El país centroamericano ha sido uno de los más violentos del mundo durante décadas. En los ochenta, una guerra civil desangró a la población; después, con los años, las pandillas sembraron el terror entre los poco más de seis millones de salvadoreños. Nadie va a cuestionar que se intente reducir la violencia; que los homicidios, como celebra Bukele, pasen de 100 a 0 diarios. Lo preocupante es cómo se ha logrado. Desde el pasado marzo, El Salvador vive bajo un estado de excepción después de que en un día las pandillas asesinaran a más de 60 personas. En la práctica, el decreto —que se ha renovado ya siete veces— anula garantías fundamentales y supone vivir sumido en el régimen autoritario de Bukele, que puede hacer y deshacer.

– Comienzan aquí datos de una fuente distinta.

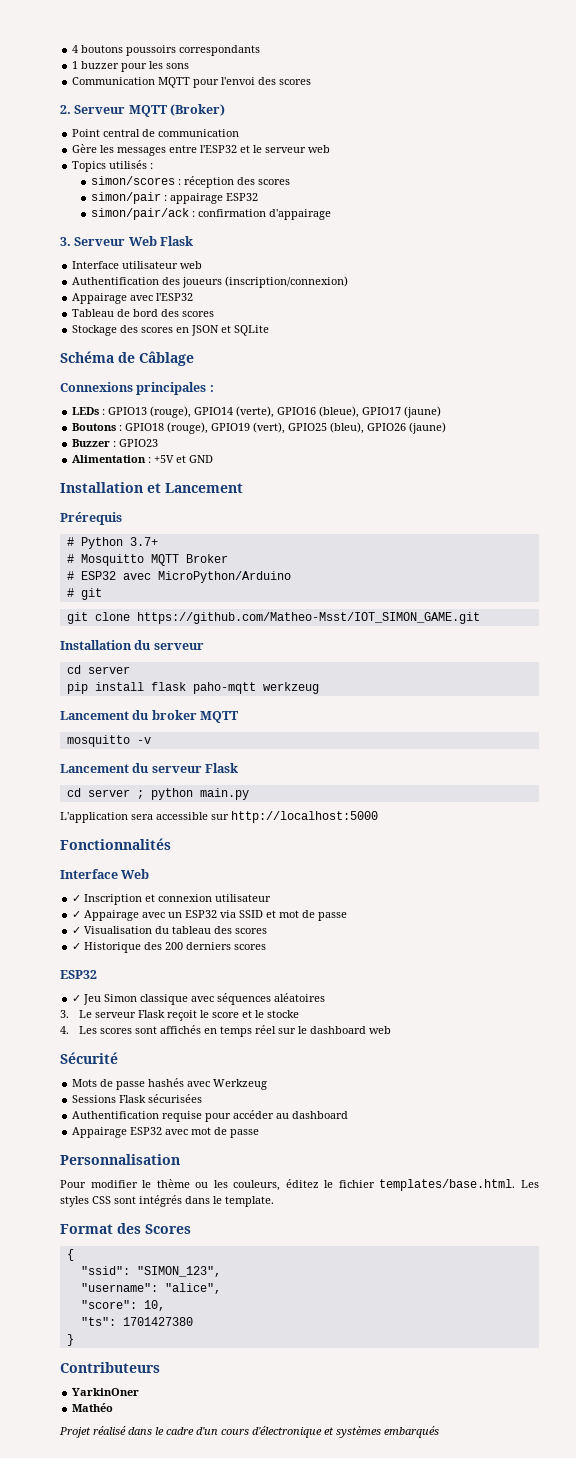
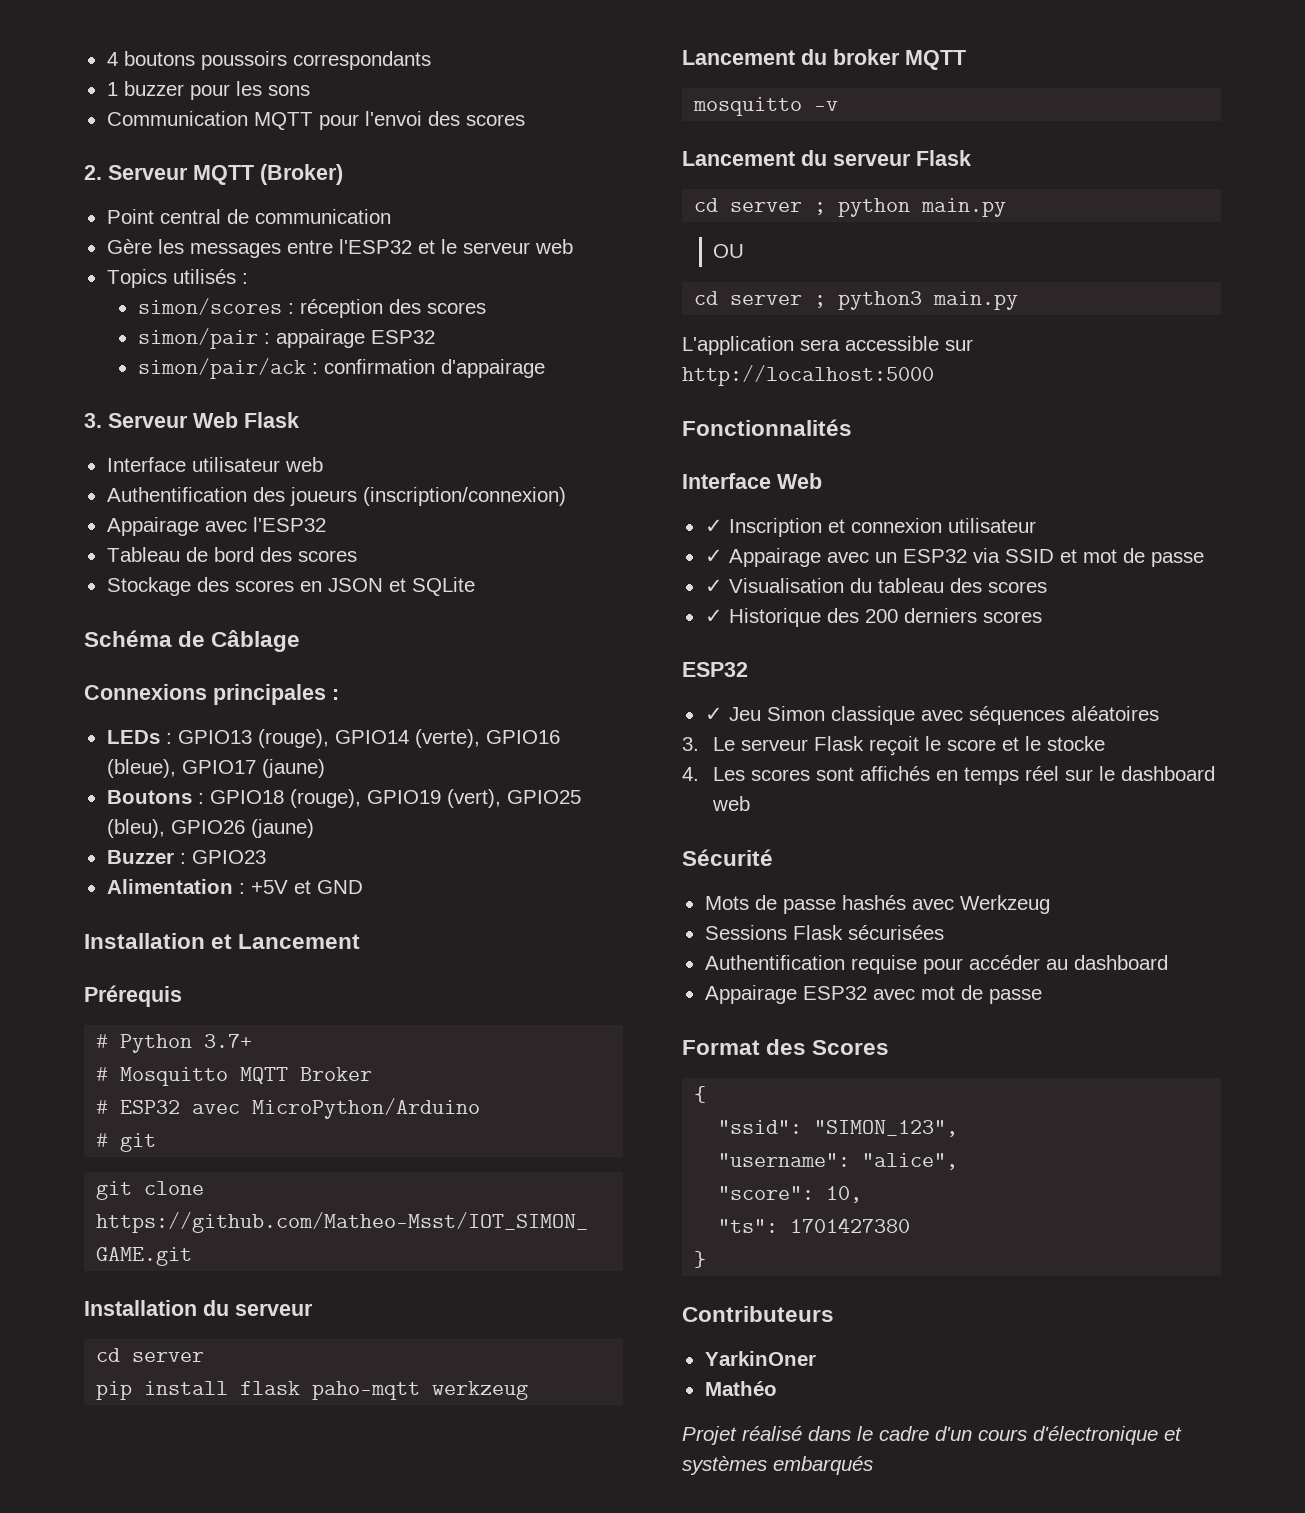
+ OU
+ cd server ; python3 main.py
- Personnalisation
- Pour modifier le thème ou les couleurs, éditez le fichier templates/base.html. Les styles CSS sont intégrés dans le template.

El presidente millennial, como se lo calificaba cuando ganó las elecciones y se pensaba que su llegada al poder con 37 años —hoy tiene 41— traería aire fresco y no el libreto tradicional, modernizado con bitcoins, del caudillo centroamericano, ha comparado la destrucción de las tumbas con lo que hicieron en Alemania con los nazis. Sin pestañear. El mensaje se puede encontrar en su perfil de Twitter, una oda a la propaganda en redes sociales que no tiene igual entre los mandatarios de América Latina. Que no es poco.
En su timeline se puede ver cómo Bukele aprovechó esta semana para cargar contra organismos internacionales como la CIDH, que lo ha cuestionado por violar derechos humanos. Los mensajes, acompañados de vídeos de intervenciones del presidente, se suceden con retuits a sí mismo, una de las prácticas más incomprensibles del mundo de Elon Musk. Ahora, son las organizaciones de derechos humanos, como antes lo fue EE UU, la oposición… Como siempre lo es la prensa.
Bukele y su Gobierno, en una desarrollada campaña en redes sociales, se han encargado de señalar a aquellos reporteros y medios que los cuestionan o revelan lo que no quieren que se sepa. Lo que viene siendo periodismo. El diario digital El Faro y algunos de sus periodistas son el ejemplo perfecto. Cada revelación detallada de los desmanes de su Gobierno, de cómo negociaron con las pandillas, ha venido acompañada de una campaña de odio contra los autores y responsables del medio. No de granjas de bots ni de acólitos de medio pelo. Del propio presidente en todas sus redes.
Sabe Bukele que señalar a periodistas tiene consecuencias. Como en otros países de América Latina, especialmente en Centroamérica, donde decenas de reporteros se han tenido que exiliar para evitar, cuando menos, la cárcel, donde otros penan ya injustas condenas. Es una práctica que no va a cesar. De ahí que incluso su vicepresidente, que fungirá de presidente cuando Bukele se retire para lograr su cuestionada reelección, haya dicho, en una entrevista con este diario, que “medios serios como EL PAÍS, Le Monde, The Washington Post hacen periodismo del Tercer Mundo”.
Decía Bukele que para que El Salvador sea un país desarrollado, como Alemania, hay que hacer cosas como ellos. Desde esta columna tercermundista se está muy de acuerdo: podría empezar por respetar los derechos humanos y a la prensa independiente.